D. È possibile sperimentare questi processi senza sentirsi un fallito?
R. Non credo che la fine di una relazione sia un fallimento: è durata fintanto che è durata. Potrebbero esserci stati aspetti meravigliosi e altri meno, ma non è scritto da nessuna parte che una relazione debba durare per tutta la vita. Alcune durano sei mesi, altre tre anni, altre ancora 30. Per stabilire legami nuovi e sani, bisogna superare quella sensazione di fallimento, perché costruire su quella è molto difficile. Credo che il viaggio del mio personaggio stia proprio cercando di capovolgere questi pensieri e dire: la relazione è finita, ma proviamo a trasformarla in una relazione emotiva diversa sia per me che per mio figlio.
Non credo che quando una relazione finisce sia un fallimento: è durata finché è durata. Ci sono state cose meravigliose e altre meno, ma non è scritto da nessuna parte che una relazione debba durare tutta la vita.
P. Ciò richiede un grande atto di generosità.
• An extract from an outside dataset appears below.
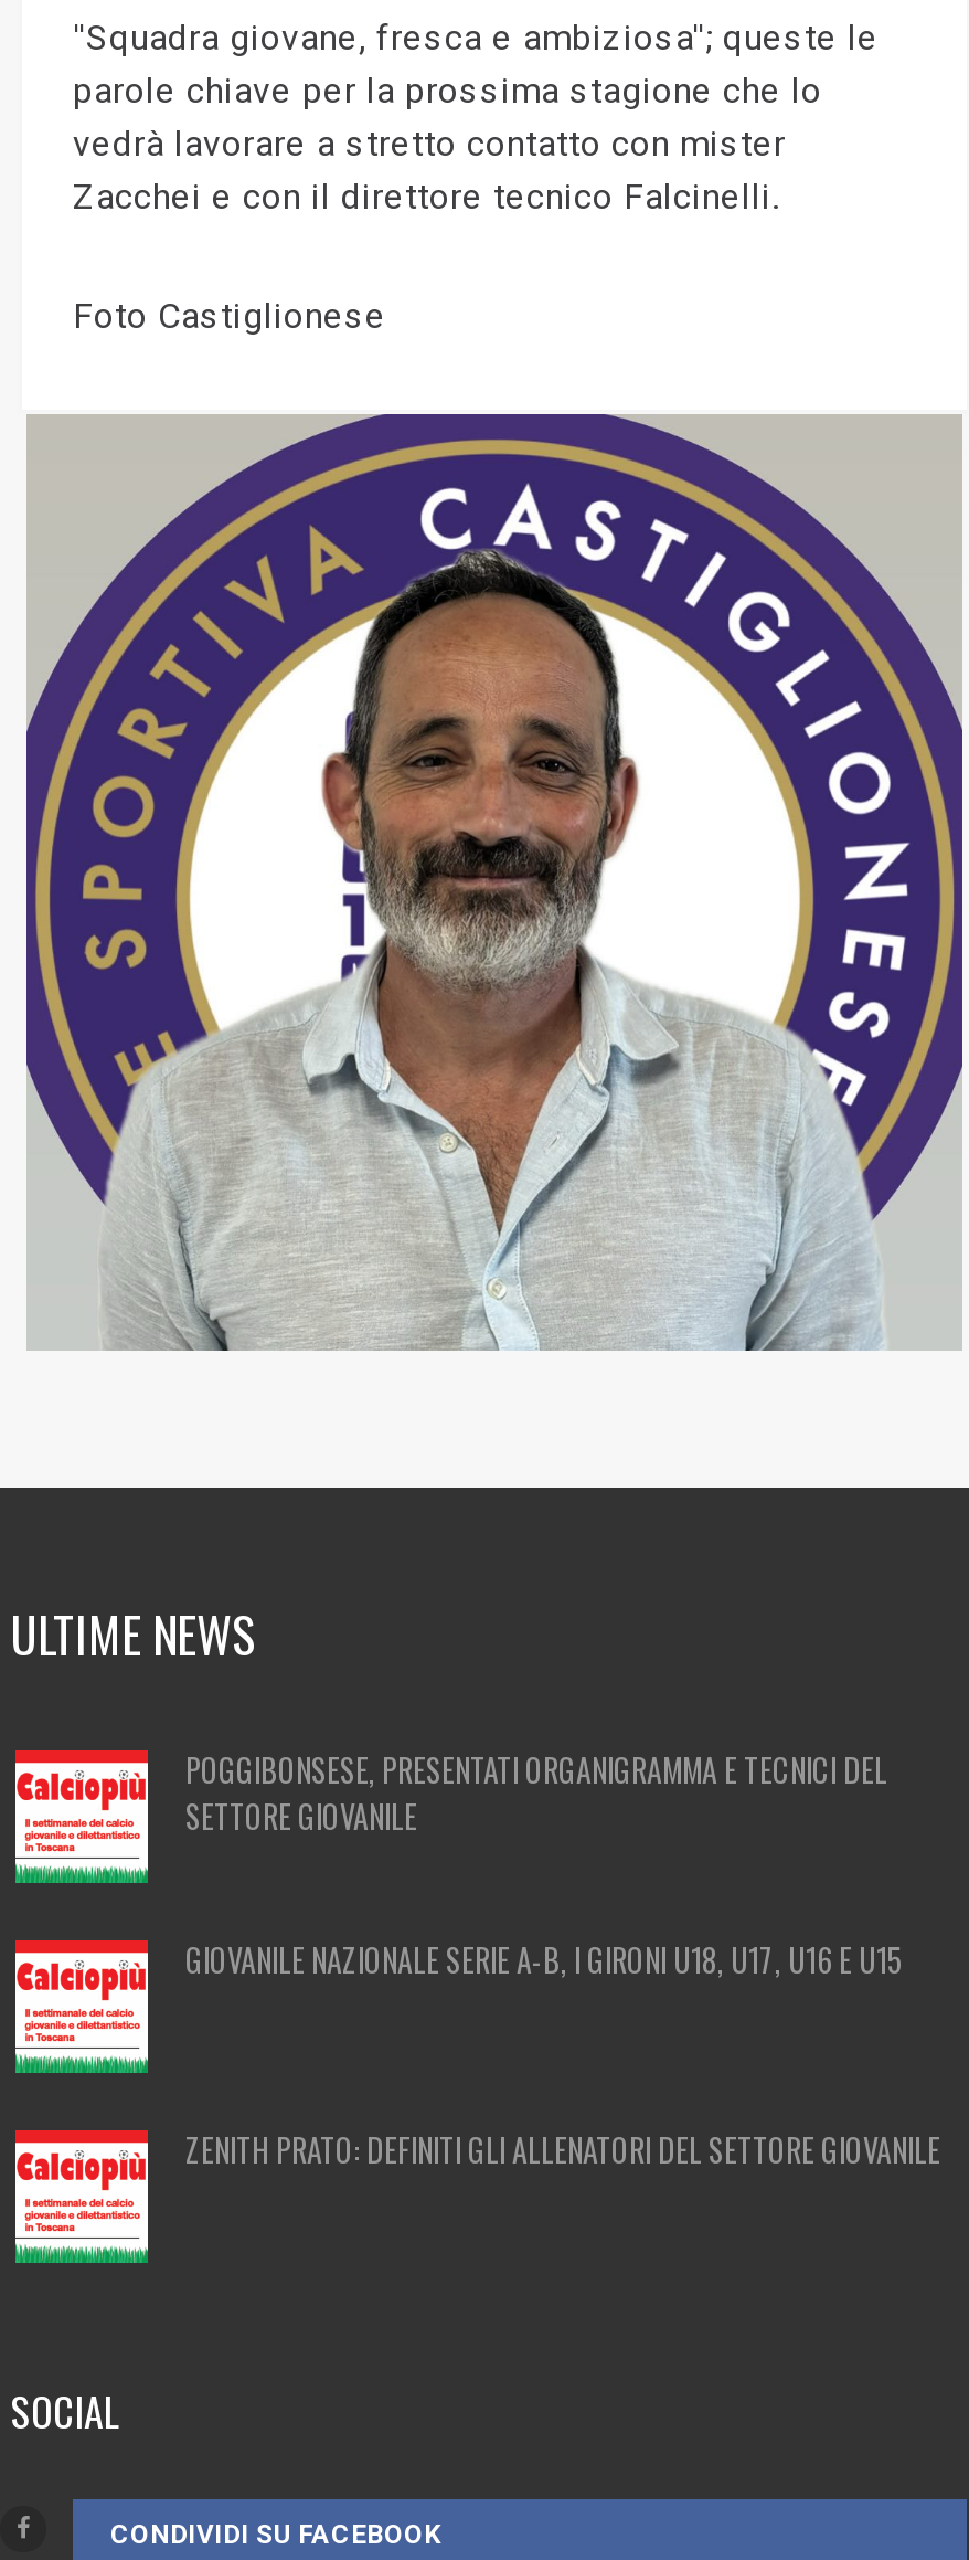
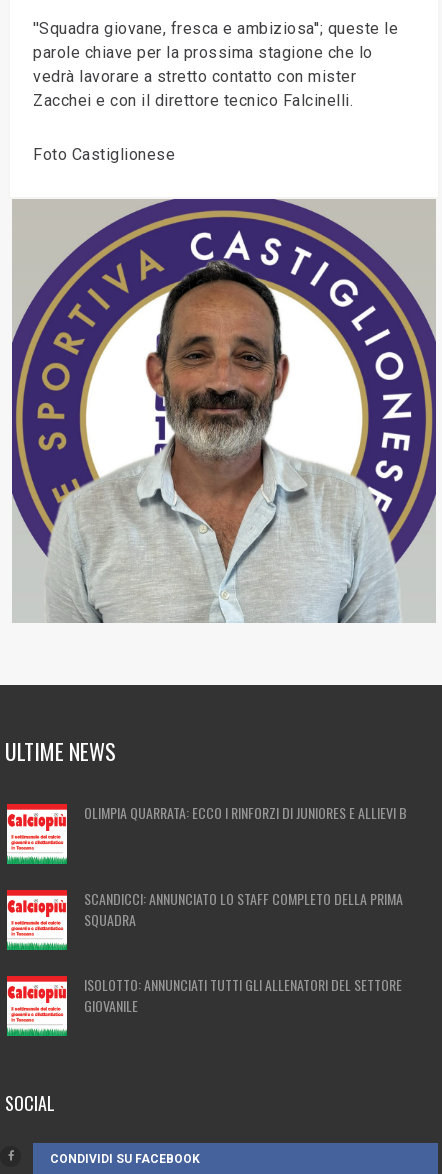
[185,1745,887,1838] POGGIBONSESE, PRESENTATI ORGANIGRAMMA E TECNICI DEL | SETTORE GIOVANILE -> [84,802,407,823] OLIMPIA QUARRATA: ECCO I RINFORZI DI JUNIORES E ALLIEVI B
[185,1935,903,1982] GIOVANILE NAZIONALE SERIE A-B, I GIRONI U18, U17, U16 E U15 -> [84,888,403,930] SCANDICCI: ANNUNCIATO LO STAFF COMPLETO DELLA PRIMA | SQUADRA
[185,2125,940,2171] ZENITH PRATO: DEFINITI GLI ALLENATORI DEL SETTORE GIOVANILE -> [84,974,402,1016] ISOLOTTO: ANNUNCIATI TUTTI GLI ALLENATORI DEL SETTORE | GIOVANILE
R. Certo, non è facile. Ma dobbiamo partire dal presupposto che siamo arrivati fin qui perché lo abbiamo deciso socialmente, perché abbiamo deciso di essere liberi di separarci e divorziare e di non passare tutta la vita con qualcuno se non lo vogliamo. Certo, non è facile accettare che la ragazza o il ragazzo del tuo ex stia con tuo figlio. Ma la stessa cosa succederà anche a te a un certo punto, e penso che tu debba cercare di non lasciarti trasportare dall'ego o dall'autostima ferita. Il film non fa proselitismo, ma ci invita a essere più generosi e a porci domande, sapendo che le risposte non sono facili.
D. Cos'è una famiglia nel 2025?
R. È difficile da definire. Durante la mia infanzia, la mia famiglia era composta da mia madre, le mie due sorelle e io: persone provenienti da fuori dal paese con un accento diverso. A quel tempo, non c'era alcuna rete al di fuori di noi. Poi, le relazioni si espandono. Credo che la famiglia sia ciò che ti sostiene, qualcosa che nasce dal puro amore. Quando ci si separa, l'ideale è andare d'accordo con la persona che si amava anche se la separazione è finita, perché per quei figli, entrambi continuerete a essere la loro famiglia. Per sempre. Da lì, in seguito, si possono formare nuove famiglie, che possono anche cambiare nel tempo. E va bene così. Non è né un bene né un male; è la realtà in cui viviamo e dobbiamo imparare a conviverci. Perché conosciamo già l'alternativa: stare sempre con la stessa persona, che ci piaccia o no, e abbiamo deciso che non ci piace. Le cose cambiano perché vogliamo che cambino.